Dimas mengangguk seraya menjawab, "Sekarang aku adalah suami sah Amel."

"Kamu ... masuk ke ruang kerja denganku!" Sah atau tidak, Gibran harus mengakuinya sendiri!

Dimas pun mengangguk dengan hormat.

Amel seketika menjadi panik dan memanggil, "Ayah, jangan menakutinya."

Amel memang sudah salah karena tiba-tiba menikah kilat dengan seorang pria. Sekarang pria itu juga terlibat dan harus diinterogasi oleh ayahnya, Amel merasa sangat bersalah.

Dimas langsung memberikan tatapan 'tidak usah khawatir' kepada Amel. Melihat itu, Gibran yang awalnya sudah muram menjadi makin muram.

Gibran mendengus, lalu masuk ke ruang kerja dan membanting pintu dengan keras sebagai pertanda bahwa dia merasa sangat marah.

Amel langsung melihat ke arah ibunya untuk meminta bantuan.

Siapa tahu Lili bertanya dengan penasaran, "Amel, beri tahu aku dengan jujur, sebenarnya kalian kapan berkenalan?"

"Baru bertemu hari ini di kafe." Amel agak bingung. Saat ini bukankah seharusnya ibunya marah, lalu memarahinya dengan keras?

Lili malah tampak seperti tidak percaya, lalu bertanya, "Katakan dengan jujur, Ibu nggak akan marah. Kalian bukan kenal saat kuliah?"

Amel menggeleng.

"SMA?"

Amel kembali menggeleng.

Lili langsung merinding dan bertanya, "Jangan-jangan SMP?"

Baguslah, Lili sudah berusaha keras agar putri kesayangannya ini tidak pacaran dini. Namun, sekarang baguslah. Amel tampak patuh di luar, tapi sebenarnya menutupi hal ini erat-erat! Pria itu memang benar bukan pria yang baik, bisa-bisanya sudah menyukai putrinya sejak SMP?!

Melihat ibunya yang berpikiran aneh-aneh ini, Amel merasa sangat lelah.

Demi menghindari Lili yang terus menebak ke usia yang lebih muda, Amel mengangguk dengan lelah, lalu berkata, "Ibu, maaf, marahi saja aku."

"Untuk apa aku memarahimu?"

Melihat Amel yang seperti ini, Lili merasa kasihan. Dia sengaja berkata dengan bangga, "Putriku sudah menikah, tapi menantu Mirna masih nggak tahu ada di mana! Dia setiap hari menyombong di depanku, katanya Lidya sama sekali nggak perlu dia khawatirkan. Kali ini baguslah, aku punya menantu lebih cepat darinya."

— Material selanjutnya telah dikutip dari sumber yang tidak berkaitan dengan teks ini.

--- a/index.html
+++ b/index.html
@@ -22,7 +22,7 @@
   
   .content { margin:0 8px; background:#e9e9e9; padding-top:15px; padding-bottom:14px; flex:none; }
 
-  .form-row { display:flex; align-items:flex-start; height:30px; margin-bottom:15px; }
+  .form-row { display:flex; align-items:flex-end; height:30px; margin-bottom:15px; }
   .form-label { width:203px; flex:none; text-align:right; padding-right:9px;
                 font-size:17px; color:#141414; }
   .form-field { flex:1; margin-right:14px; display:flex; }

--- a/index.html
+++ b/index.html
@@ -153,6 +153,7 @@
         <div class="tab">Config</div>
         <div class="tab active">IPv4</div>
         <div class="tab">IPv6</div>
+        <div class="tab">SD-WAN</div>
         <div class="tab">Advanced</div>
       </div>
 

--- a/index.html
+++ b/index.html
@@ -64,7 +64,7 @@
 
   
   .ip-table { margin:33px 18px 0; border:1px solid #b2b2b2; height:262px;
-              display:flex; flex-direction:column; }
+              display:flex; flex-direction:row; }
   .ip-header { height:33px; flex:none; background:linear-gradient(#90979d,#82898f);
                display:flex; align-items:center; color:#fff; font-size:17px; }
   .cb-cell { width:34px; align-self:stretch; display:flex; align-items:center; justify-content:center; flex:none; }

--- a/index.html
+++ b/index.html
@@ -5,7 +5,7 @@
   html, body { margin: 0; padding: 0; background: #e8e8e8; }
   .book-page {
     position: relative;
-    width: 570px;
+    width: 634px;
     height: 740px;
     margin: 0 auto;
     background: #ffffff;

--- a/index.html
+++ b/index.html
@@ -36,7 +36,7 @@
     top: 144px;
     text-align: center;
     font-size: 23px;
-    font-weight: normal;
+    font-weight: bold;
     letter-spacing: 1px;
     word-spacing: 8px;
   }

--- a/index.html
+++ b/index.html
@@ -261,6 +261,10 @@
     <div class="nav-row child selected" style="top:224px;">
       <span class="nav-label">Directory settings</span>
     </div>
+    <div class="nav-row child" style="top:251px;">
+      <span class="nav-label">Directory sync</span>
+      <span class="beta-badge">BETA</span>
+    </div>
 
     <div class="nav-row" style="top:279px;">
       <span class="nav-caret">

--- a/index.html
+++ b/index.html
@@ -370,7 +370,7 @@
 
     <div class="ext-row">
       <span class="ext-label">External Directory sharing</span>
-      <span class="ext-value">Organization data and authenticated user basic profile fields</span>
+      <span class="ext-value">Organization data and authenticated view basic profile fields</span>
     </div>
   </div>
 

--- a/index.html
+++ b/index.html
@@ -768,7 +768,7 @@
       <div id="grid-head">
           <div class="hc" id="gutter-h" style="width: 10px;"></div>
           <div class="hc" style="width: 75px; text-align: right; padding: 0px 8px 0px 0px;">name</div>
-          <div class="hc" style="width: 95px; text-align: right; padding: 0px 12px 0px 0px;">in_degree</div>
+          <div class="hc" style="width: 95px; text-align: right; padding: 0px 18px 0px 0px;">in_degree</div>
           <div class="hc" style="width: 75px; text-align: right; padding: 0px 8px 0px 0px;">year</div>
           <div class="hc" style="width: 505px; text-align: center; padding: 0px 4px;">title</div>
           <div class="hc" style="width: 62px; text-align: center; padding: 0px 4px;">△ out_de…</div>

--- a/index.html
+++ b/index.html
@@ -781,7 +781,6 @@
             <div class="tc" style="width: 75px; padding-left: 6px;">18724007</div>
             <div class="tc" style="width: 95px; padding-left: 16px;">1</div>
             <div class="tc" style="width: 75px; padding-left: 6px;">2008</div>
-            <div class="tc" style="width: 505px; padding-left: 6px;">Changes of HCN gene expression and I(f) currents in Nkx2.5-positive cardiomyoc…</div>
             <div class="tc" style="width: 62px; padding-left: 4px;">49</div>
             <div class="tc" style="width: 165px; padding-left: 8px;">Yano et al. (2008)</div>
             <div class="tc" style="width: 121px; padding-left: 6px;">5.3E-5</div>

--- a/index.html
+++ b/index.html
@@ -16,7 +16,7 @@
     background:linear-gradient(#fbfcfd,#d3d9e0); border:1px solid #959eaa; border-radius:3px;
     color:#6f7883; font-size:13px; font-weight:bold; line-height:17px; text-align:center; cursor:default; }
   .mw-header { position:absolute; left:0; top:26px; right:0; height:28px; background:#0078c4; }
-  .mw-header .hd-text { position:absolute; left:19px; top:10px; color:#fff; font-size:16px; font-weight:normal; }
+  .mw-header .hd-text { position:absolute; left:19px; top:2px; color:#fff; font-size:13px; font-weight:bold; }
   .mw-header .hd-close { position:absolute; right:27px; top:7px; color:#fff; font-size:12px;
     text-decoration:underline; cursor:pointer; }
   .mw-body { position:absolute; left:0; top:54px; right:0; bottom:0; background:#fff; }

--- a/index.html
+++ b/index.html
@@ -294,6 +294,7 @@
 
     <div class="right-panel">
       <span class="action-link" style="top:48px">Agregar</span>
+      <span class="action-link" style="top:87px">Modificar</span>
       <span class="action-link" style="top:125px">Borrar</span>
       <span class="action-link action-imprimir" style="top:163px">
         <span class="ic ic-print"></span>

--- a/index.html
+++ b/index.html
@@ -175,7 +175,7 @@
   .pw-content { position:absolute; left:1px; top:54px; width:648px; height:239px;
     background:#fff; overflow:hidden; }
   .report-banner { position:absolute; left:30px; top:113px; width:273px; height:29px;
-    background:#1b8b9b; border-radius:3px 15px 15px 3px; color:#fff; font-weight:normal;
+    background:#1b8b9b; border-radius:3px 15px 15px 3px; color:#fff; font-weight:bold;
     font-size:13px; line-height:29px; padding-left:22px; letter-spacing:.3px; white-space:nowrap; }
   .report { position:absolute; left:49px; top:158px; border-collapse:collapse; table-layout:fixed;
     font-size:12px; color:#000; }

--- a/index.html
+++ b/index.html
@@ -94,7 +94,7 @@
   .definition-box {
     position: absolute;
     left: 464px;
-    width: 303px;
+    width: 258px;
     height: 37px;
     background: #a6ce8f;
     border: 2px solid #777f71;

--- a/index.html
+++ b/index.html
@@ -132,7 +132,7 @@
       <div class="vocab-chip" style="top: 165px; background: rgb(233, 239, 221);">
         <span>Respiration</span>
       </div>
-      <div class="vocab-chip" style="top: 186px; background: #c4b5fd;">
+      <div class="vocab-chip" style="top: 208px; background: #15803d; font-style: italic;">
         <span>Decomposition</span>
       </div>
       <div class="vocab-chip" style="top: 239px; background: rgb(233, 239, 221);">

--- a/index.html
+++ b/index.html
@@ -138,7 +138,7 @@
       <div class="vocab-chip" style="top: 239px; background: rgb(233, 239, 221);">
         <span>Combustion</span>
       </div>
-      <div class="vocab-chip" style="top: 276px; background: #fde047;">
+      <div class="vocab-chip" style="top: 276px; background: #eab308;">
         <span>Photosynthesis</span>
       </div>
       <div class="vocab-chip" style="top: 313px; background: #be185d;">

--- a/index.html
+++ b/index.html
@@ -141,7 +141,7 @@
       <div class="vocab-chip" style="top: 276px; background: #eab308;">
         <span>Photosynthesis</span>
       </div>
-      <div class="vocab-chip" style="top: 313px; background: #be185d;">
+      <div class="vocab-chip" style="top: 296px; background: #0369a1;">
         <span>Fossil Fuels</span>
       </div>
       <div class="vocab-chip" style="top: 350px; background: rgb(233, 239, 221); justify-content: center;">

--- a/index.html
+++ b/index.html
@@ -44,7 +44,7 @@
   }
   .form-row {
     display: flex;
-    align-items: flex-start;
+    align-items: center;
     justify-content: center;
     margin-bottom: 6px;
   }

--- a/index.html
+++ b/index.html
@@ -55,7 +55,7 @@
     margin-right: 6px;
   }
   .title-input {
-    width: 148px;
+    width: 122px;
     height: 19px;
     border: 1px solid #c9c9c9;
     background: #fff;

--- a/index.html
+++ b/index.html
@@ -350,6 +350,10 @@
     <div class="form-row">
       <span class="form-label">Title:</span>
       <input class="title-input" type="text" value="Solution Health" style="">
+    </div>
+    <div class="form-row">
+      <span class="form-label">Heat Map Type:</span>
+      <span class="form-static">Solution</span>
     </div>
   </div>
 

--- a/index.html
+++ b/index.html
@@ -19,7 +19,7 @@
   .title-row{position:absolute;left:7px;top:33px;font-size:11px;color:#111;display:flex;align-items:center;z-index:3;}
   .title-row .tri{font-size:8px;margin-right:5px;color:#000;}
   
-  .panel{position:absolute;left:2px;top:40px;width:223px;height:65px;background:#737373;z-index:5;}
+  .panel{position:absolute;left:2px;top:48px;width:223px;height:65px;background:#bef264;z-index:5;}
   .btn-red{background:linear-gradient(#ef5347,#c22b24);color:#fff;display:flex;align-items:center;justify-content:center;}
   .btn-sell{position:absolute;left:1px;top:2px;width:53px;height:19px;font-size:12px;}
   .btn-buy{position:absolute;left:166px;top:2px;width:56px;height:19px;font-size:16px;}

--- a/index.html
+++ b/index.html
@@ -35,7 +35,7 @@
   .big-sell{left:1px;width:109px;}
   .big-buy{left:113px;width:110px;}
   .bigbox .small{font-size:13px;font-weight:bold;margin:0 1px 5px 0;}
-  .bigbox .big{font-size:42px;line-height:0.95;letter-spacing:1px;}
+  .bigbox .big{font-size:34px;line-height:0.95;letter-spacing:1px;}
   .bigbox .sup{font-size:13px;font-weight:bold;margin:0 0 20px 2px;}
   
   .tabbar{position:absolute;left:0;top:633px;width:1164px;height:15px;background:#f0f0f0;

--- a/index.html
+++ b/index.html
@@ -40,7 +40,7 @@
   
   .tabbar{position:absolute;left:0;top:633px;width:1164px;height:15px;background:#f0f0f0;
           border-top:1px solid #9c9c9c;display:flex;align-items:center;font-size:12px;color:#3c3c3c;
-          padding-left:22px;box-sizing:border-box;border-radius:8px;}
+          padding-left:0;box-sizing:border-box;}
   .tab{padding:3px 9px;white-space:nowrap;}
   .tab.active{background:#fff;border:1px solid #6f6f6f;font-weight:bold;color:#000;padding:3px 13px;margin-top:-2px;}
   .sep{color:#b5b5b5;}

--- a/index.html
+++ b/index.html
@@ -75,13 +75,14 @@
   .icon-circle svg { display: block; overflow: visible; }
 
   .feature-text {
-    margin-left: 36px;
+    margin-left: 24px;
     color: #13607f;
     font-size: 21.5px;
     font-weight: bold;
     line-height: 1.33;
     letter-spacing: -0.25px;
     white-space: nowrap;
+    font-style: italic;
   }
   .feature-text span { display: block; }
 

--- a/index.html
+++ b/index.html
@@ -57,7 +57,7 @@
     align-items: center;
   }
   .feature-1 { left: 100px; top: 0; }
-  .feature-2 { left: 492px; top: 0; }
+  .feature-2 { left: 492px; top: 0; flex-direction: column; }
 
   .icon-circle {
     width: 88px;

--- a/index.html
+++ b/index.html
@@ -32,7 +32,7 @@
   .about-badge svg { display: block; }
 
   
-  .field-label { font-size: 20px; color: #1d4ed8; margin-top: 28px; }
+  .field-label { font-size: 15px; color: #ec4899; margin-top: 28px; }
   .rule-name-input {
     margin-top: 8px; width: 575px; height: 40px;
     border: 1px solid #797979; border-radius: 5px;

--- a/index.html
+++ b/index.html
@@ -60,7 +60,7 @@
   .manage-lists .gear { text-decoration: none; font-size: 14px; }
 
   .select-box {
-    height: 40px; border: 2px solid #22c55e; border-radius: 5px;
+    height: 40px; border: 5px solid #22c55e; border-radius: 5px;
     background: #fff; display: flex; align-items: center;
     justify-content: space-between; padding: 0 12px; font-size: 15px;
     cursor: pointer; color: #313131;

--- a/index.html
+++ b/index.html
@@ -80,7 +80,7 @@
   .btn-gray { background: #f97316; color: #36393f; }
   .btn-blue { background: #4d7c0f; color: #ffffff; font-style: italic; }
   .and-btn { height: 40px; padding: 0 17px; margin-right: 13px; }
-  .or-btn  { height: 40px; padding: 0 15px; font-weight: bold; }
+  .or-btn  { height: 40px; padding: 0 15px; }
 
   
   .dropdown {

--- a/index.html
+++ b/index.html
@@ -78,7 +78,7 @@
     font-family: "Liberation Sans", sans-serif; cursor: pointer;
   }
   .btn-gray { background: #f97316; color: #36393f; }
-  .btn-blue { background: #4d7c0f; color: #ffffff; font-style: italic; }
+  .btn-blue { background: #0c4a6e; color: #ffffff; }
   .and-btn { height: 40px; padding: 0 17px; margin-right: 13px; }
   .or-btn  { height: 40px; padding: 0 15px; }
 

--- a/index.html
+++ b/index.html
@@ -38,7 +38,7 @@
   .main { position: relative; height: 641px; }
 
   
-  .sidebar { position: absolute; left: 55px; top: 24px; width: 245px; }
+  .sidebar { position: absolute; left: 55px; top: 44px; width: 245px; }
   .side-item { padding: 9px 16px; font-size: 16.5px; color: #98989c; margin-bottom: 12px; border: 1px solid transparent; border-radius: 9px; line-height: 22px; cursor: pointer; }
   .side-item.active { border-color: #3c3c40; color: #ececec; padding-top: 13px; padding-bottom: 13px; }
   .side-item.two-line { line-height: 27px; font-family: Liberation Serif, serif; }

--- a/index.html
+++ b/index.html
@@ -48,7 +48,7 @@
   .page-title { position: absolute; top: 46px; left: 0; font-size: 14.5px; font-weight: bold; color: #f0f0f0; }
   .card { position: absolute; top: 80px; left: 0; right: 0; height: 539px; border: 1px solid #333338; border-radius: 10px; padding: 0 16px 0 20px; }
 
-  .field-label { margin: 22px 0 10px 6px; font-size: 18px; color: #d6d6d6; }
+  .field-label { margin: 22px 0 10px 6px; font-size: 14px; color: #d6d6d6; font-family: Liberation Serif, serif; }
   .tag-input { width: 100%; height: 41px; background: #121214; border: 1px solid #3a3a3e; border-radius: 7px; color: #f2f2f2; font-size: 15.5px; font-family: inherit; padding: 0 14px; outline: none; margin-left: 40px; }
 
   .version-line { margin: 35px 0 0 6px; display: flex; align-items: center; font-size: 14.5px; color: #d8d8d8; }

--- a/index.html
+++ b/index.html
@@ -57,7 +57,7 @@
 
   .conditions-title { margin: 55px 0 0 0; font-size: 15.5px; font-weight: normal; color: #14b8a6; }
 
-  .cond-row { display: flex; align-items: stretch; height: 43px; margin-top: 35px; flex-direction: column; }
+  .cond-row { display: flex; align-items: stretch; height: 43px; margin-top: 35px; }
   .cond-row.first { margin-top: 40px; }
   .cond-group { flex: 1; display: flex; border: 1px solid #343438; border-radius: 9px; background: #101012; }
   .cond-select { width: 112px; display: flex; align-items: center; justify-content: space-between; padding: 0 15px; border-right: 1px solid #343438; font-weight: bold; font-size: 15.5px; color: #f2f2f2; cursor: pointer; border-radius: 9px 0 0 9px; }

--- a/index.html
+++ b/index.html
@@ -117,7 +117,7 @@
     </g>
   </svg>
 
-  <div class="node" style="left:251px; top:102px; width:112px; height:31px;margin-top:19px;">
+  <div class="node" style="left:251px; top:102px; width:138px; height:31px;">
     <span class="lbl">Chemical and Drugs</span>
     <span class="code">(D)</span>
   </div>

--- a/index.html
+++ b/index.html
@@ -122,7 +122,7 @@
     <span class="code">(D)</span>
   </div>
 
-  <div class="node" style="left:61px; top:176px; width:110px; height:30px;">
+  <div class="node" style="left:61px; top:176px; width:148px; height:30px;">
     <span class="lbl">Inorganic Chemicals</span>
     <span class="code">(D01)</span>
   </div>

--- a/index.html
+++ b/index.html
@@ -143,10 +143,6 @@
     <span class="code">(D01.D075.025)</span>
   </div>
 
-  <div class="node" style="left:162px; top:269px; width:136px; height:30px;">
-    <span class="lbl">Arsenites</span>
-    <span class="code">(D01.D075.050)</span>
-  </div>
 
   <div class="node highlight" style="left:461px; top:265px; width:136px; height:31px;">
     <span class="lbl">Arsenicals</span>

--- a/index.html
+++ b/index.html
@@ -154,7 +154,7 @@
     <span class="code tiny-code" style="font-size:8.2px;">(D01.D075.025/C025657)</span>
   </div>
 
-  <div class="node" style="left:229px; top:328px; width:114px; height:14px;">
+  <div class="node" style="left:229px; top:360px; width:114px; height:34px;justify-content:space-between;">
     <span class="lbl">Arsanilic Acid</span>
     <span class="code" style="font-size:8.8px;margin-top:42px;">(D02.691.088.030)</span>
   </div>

Bibir Amel berkedut. Dua wanita paruh baya ini sudah terbiasa membandingkan. Mereka akan membandingkan segala hal dengan semangat.

Amel bertanya dengan tidak percaya, "Ibu, apa kamu begitu tenang terhadapku?"

"Aku percaya pada penilaian putriku. Kesan pertamaku terhadap anak muda itu memang bagus, jadi dia pasti adalah anak muda yang unggul. Apalagi kalian diam-diam berpacaran tanpa sepengetahuanku dan ayahmu selama ini, selain itu masih bisa yakin untuk tetap bersama, bagaimana mungkin aku sebagai ibu rela menjadi orang jahat untuk memisahkan kalian? Di mataku, kebahagiaan putriku yang lebih penting."

Lili yang salah paham total, menepuk-nepuk punggung tangan Amel dengan agak sedih.

Tidak disangka dalam sekejap, putrinya sudah sebesar ini dan sudah menikah.

Lili bisa melihat bahwa putrinya ini tampak sangat terkejut saat pulang. Putrinya ini takut dimarahi olehnya!

Amel merasa ingin menangis, lalu memeluk ibunya dengan sedih. Tadi dia benar-benar merasa takut dan was-was. Sepanjang perjalanan pulang, otaknya kacau. Dia sama sekali tidak terpikir akan cara untuk menangani masalah ini.